Судя по всему, Тарру — сын прокурора из «Постороннего», тот самый юноша, что сверлил глазами подсудимого, чьей головы требовал его папаша именем закона. Прокурор добился смертного приговора и потерял наследника. Сын покинул кров добропорядочного убийцы в мантии. Не желая оставаться «зачумленным», он предпочел безбедной жизни бродяжническое правдоискательство, вмешался в политику, не раз брался за оружие в защиту угнетенных. Однако в гражданской войне он встретился и с ее жестокой неумолимостью. Однажды ему довелось присутствовать при расстреле врага. И тогда его осенило: «я… как был, так и остался зачумленным, а сам всеми силами души верил, будто как раз борюсь с чумой». Напрасно товарищи приводили ему доводы в подтверждение права вчерашних обездоленных отвечать насилием на насилие. Он задавался вопросом: можно ли положиться на макиавеллистски лукавый разум, способный оправдать что угодно, на людские попытки различить в жизни и в истории, где добро и где зло? А если да, то допустимо ли во имя каких бы то ни было благ, пусть самых бескорыстных, разумных и справедливых, преступить библейскую заповедь «не убий!»? Муки уязвленной совести в конце концов подвели Тарру к безоговорочному «нет», он наотрез отказался вникать в разные цели истребляющих друг друга станов и в зависимости от этого принимать или отвергать крайние средства, служащие их достижению. Прекрасно понимая, что это обрекает его на отшельничество, он запретил себе, как коварнейший соблазн, попытки совместить исповедуемые им ценности и запреты с социально-историческим знанием, которое сами понятия долга, справедливости раскрывает как этико-общественные, а не самодовлеюще моралистические.

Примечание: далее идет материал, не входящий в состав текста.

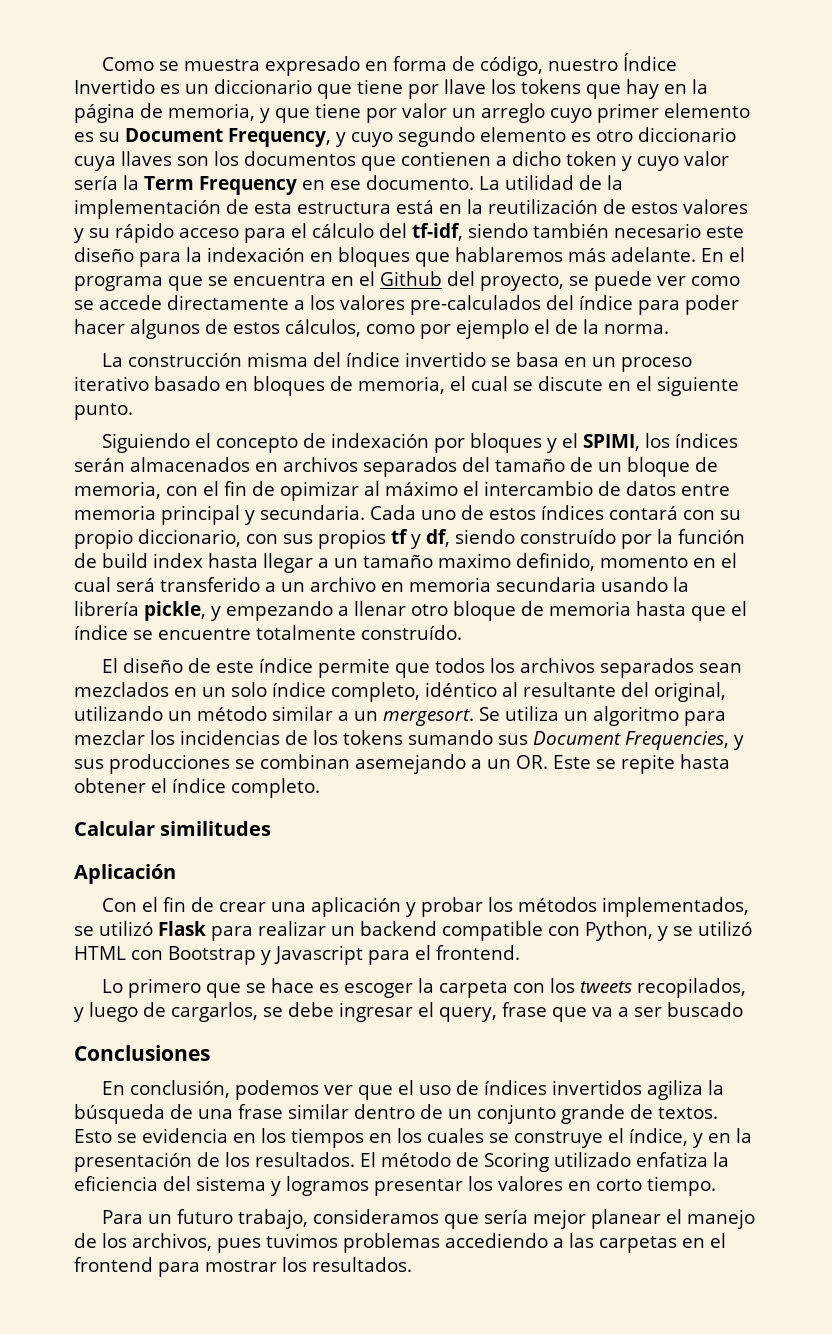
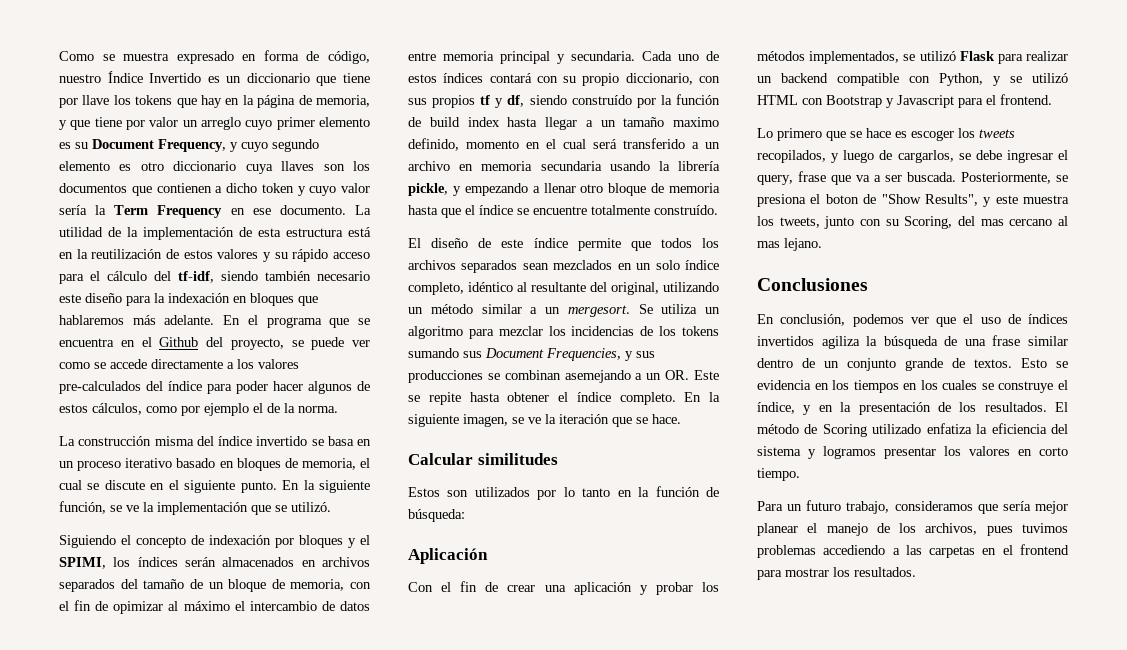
(133, 411) none -> [282,480,371,493] [59,501,331,515] En la siguiente función, se ve la implementación que se utilizó.
[74,821,272,836] // Calcular similitudes -> [684,392,720,402] [408,414,681,427] [408,453,558,465] [408,486,720,500] [408,509,465,522] En la siguiente imagen, se ve la iteración que se hace. // Calcular similitudes // Estos son utilizados por lo tanto en la función de búsqueda:
[418,978,546,998] la carpeta con -> (954, 135) none
[666,1002,743,1017] buscado -> [907,172,1068,184] [757,194,1069,207] [757,216,1068,229] [757,238,822,251] buscada. Posteriormente, se presiona el boton de "Show Results", y este muestra los tweets, junto con su Scoring, del mas cercano al mas lejano.

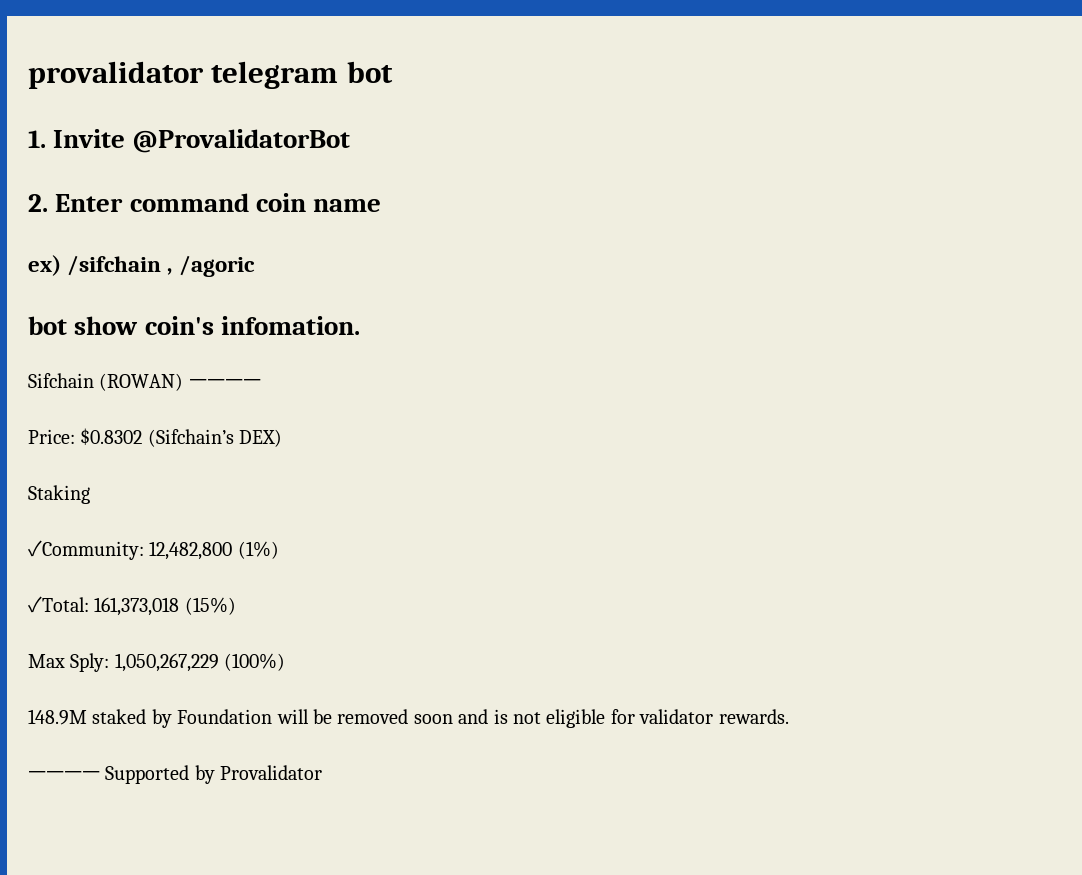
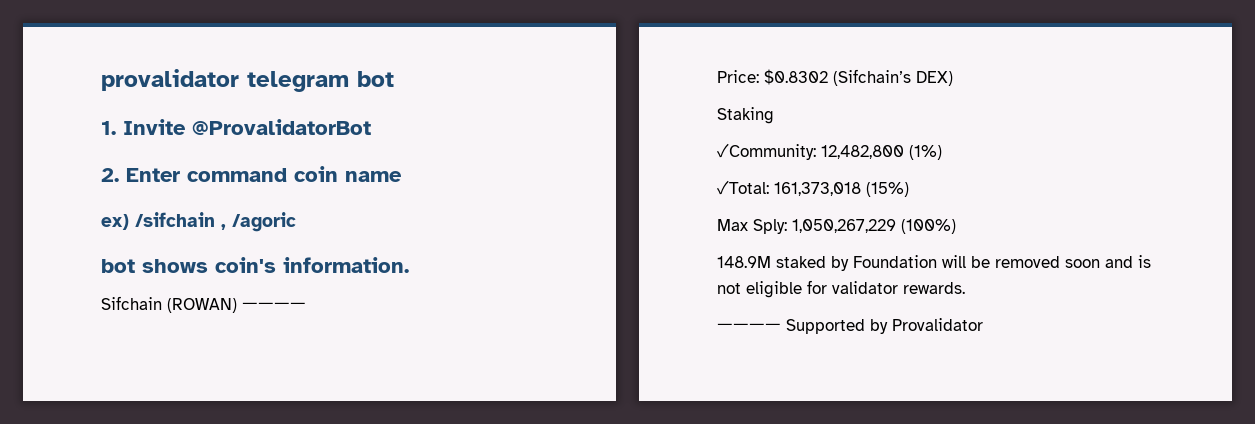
[74,316,360,335] show coin's infomation. -> [142,257,409,273] shows coin's information.

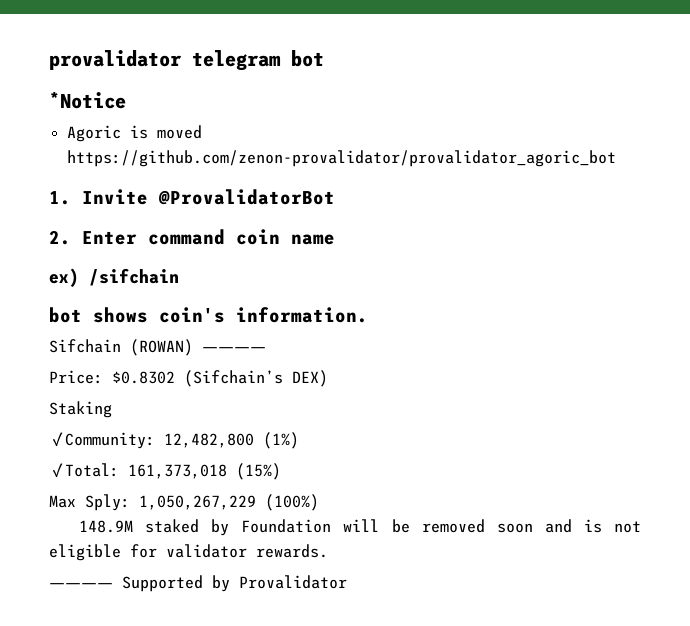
(394, 79) none -> [49,92,126,109] [66,125,202,142] [66,150,616,167] // *Notice // Agoric is moved https://github.com/zenon-provalidator/provalidator_agoric_bot
[221,212,296,232] , /agoric -> (179, 277) none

Перед нами последовательность столь же железная, так же не отступающая перед конечными исходами (даже если они — безысходные тупики), как и в случае с богословом Панлю. Тарру недаром делает другу признание о своей тяге к «святости»: праведник, в отличие от своих рядовых единоверцев, старается быть олицетворением, по возможности чистым и законченным воплощением веры, пусть она на сей раз мирская. Даже доктор, который почтительно внимает исповеди своего друга, все-таки испытывает потребность осторожно откреститься: «я… лишен вкуса к героизму и святости. Единственное, что мне важно, — это быть человеком». Оговорка примечательная, приоткрывающая завесу над происхождением помыслов его собеседника о «святости». Риэ — врач, а болезнь не оставляет места для колебаний, это враг бесспорный, ради его уничтожения все средства допустимы, и здесь все ясно. Иное дело Тарру. За плечами у него скитания по городам и весям, он столкнулся со смертью, которую несет не микроб, а человек. Люди же, когда они ожесточенно враждуют друг с другом на поприще истории, исходят из тех или иных идей о благе и долге, из предпочтения того или иного лагеря, из полагаемого несомненным знания насчет правоты одних и неправоты других. Поступок исторический, да нередко и житейский, получает немалую долю своего значения, заряд добра и зла, от магнитного поля обстоятельств. В потоке действительной жизни приходится включать исповедание самых простейших заветов морали в далеко не однозначные ряды представлений о целях, смысле и цене предпринимаемого дела, каждый раз заново искать подобающую меру соотношения добра и пользы. И эта мера всегда есть величина заранее неизвестная, а малейшая неточность при очередной попытке ее нащупать жестоко мстит за себя в будущем. Крен в одну сторону — и благие намерения мостят дорогу в ад, крен в другую — и бесчинствует иезуитство «рубки леса», невзирая на «щепки».